Comemorações do 25 de Abril

terça-feira, 2 de abril de 2013

«É melhor não pensarmos nisso...»

Diz o Rui:

Se não houvesse tiranetes do gosto nas TVs e numa grande quantidade de câmaras, muito povo estaria ele próprio disposto a sair à rua a gritar que «os portugueses quando vão ao teatro querem apenas divertir-se».

Essa é, precisamente, a premissa do livro Fahrenheit 451, de Ray Bradbury.

O grande pecado de François Truffaut, na adaptação ao cinema, foi alterar (ou deixar irreconhecível) esta ideia.

Quando vi o filme, interpretei estar perante uma sociedade com um regime repressivo clássico, que proibia os livros por eles serem perigosos para esse regime, por alimentarem sediciosos (não que os livros em si fossem políticos, mas os regimes repressivos, mais do que os outros, viçam na ignorância). Pensei, com as devidas diferenças, em regimes como o Nazi, o Soviético ou mesmo o nosso Estado Novo.

Mas quando, muitos anos depois, li o livro (que em termos estéticos é pior do que o filme), vi que a ideia era ainda melhor: o narrador faz-nos saber que o sistema repressivo sobre a posse e leitura de livros foi imposto pelo desejo manifesto da maioria, que não queria enfrentar as questões incómodas levantadas pelos livros e seus leitores. Queriam paz de espírito: como ouço frequentemente por aí, «É melhor não pensarmos nisso...».

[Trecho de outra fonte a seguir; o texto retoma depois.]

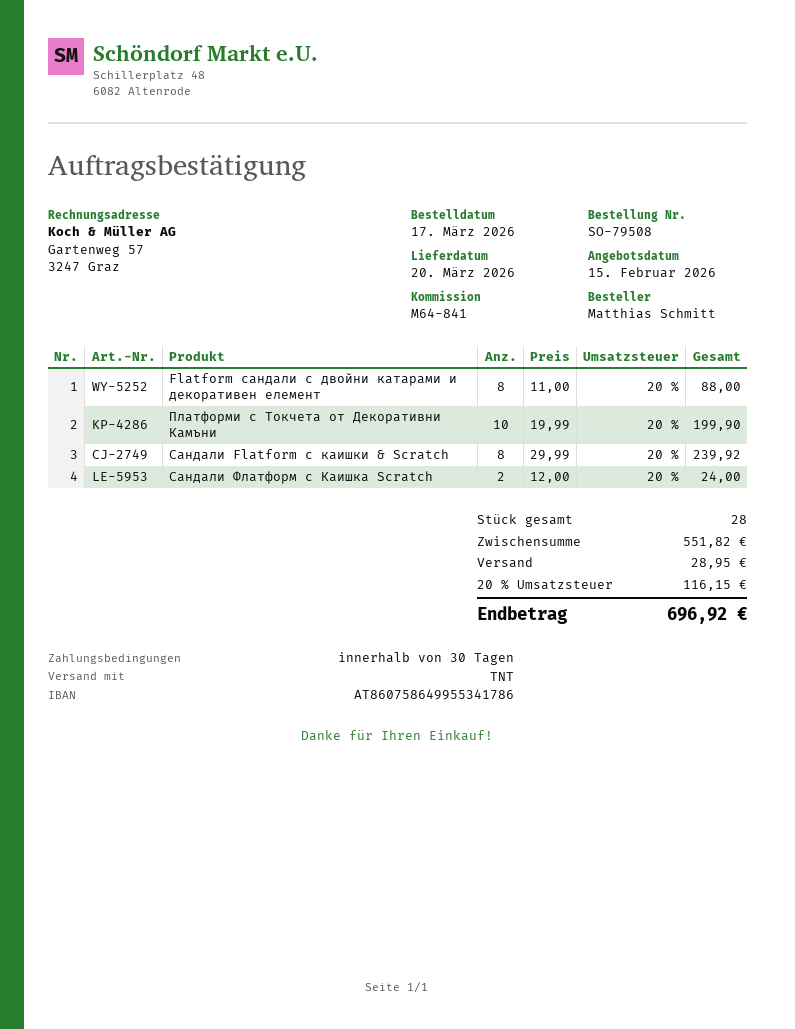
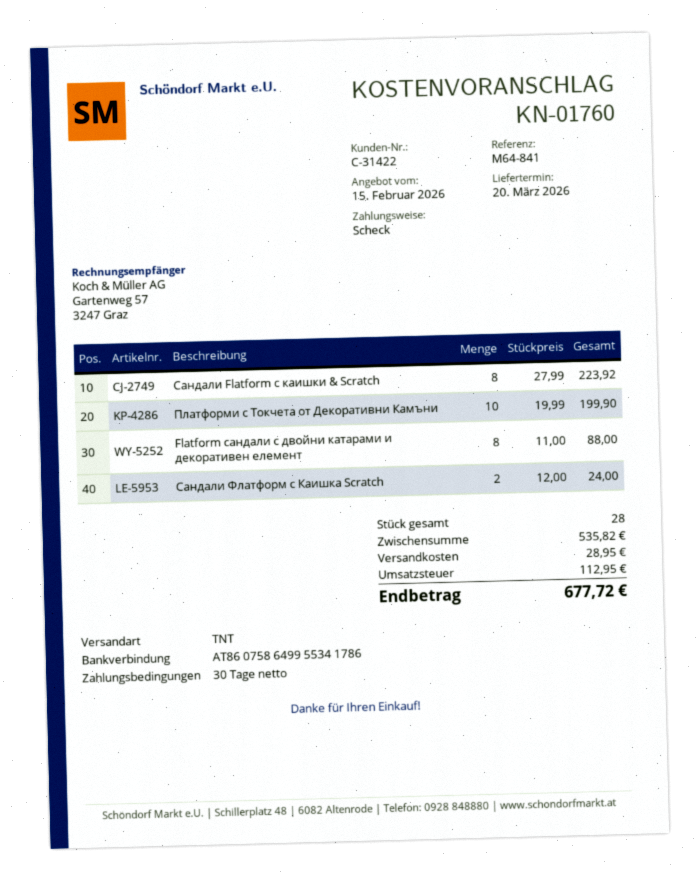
Сандали Flatform с каишки & Scratch: 8 x 29.99 = 239.92 -> 8 x 27.99 = 223.92
subtotal: 551.82 -> 535.82
tax: 116.15 -> 112.95
total: 696.92 -> 677.72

Por isso Fahrenheit 451 não é redundante face a um, literariamente muito melhor, Mil Novecentos e Oitenta e Quatro. De facto, os dois são um bom contraponto. O livro de George Orwell fala-nos de um regime ditatorial em que uma minoria oprime e manipula a imensa maioria; o de Ray Bradbury apresenta-nos um regime originalmente “livre”, em que a maioria estupidificada oprime e tenta formatar à sua imagem e semelhança uma minoria (cada vez menor) que se recusa a ir por aí. Fahrenheit 451 e Mil Novecentos e Oitenta e Quatro formam uma dupla esclarecedora: lembram-nos que a ditadura e a opressão podem lançar raízes em diferentes terrenos.